## Exercise brief
Please return exactly the lines from the one containing "2025-26 Panini Noir" through the end of the records, including both.

==================================================

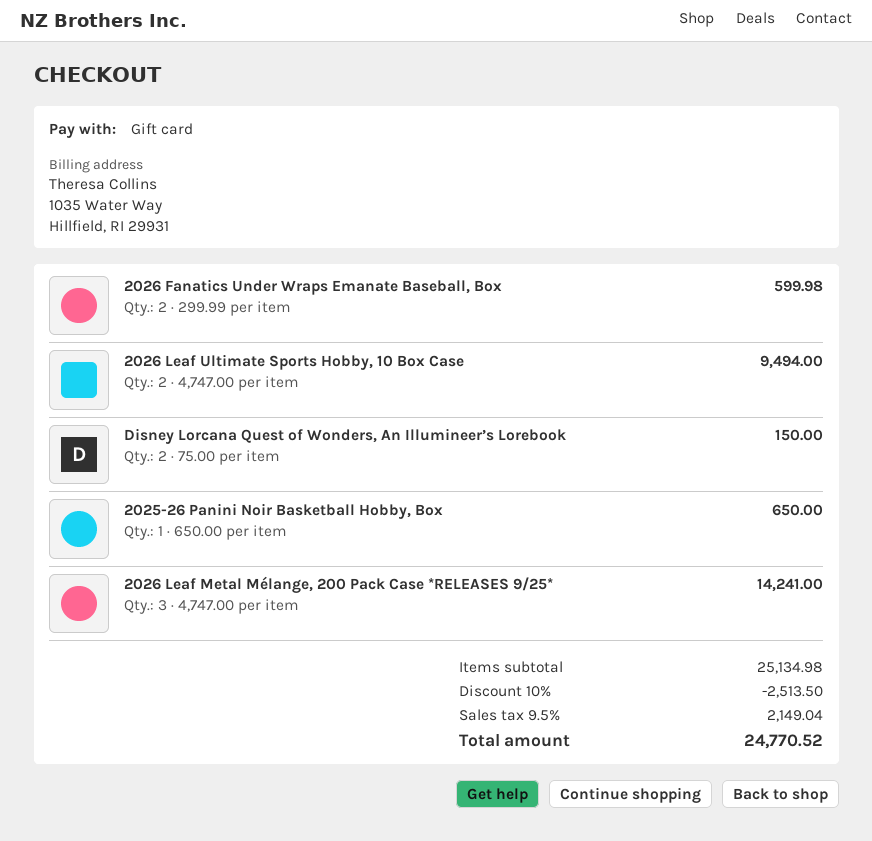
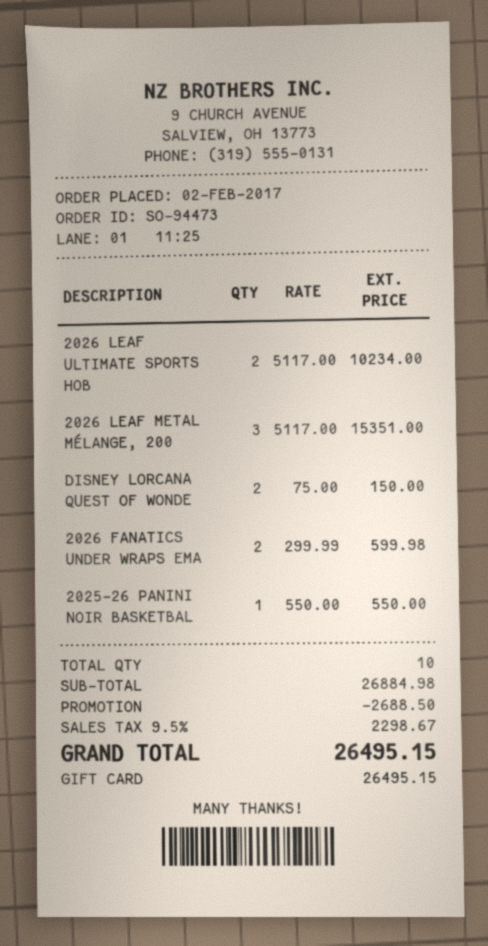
2026 Leaf Ultimate Sports Hobby, 10 Box Case: 2 x 4747.00 = 9494.00 -> 2 x 5117.00 = 10234.00
2025-26 Panini Noir Basketball Hobby, Box: 1 x 650.00 = 650.00 -> 1 x 550.00 = 550.00
2026 Leaf Metal Mélange, 200 Pack Case *RELEASES 9/25*: 3 x 4747.00 = 14241.00 -> 3 x 5117.00 = 15351.00
subtotal: 25134.98 -> 26884.98
discount: 2513.50 -> 2688.50
tax: 9.5% = 2149.04 -> 9.5% = 2298.67
total: 24770.52 -> 26495.15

==================================================

## Solution to this problem
2025-26 Panini Noir Basketball Hobby, Box: 1 x 650.00 = 650.00 -> 1 x 550.00 = 550.00
2026 Leaf Metal Mélange, 200 Pack Case *RELEASES 9/25*: 3 x 4747.00 = 14241.00 -> 3 x 5117.00 = 15351.00
subtotal: 25134.98 -> 26884.98
discount: 2513.50 -> 2688.50
tax: 9.5% = 2149.04 -> 9.5% = 2298.67
total: 24770.52 -> 26495.15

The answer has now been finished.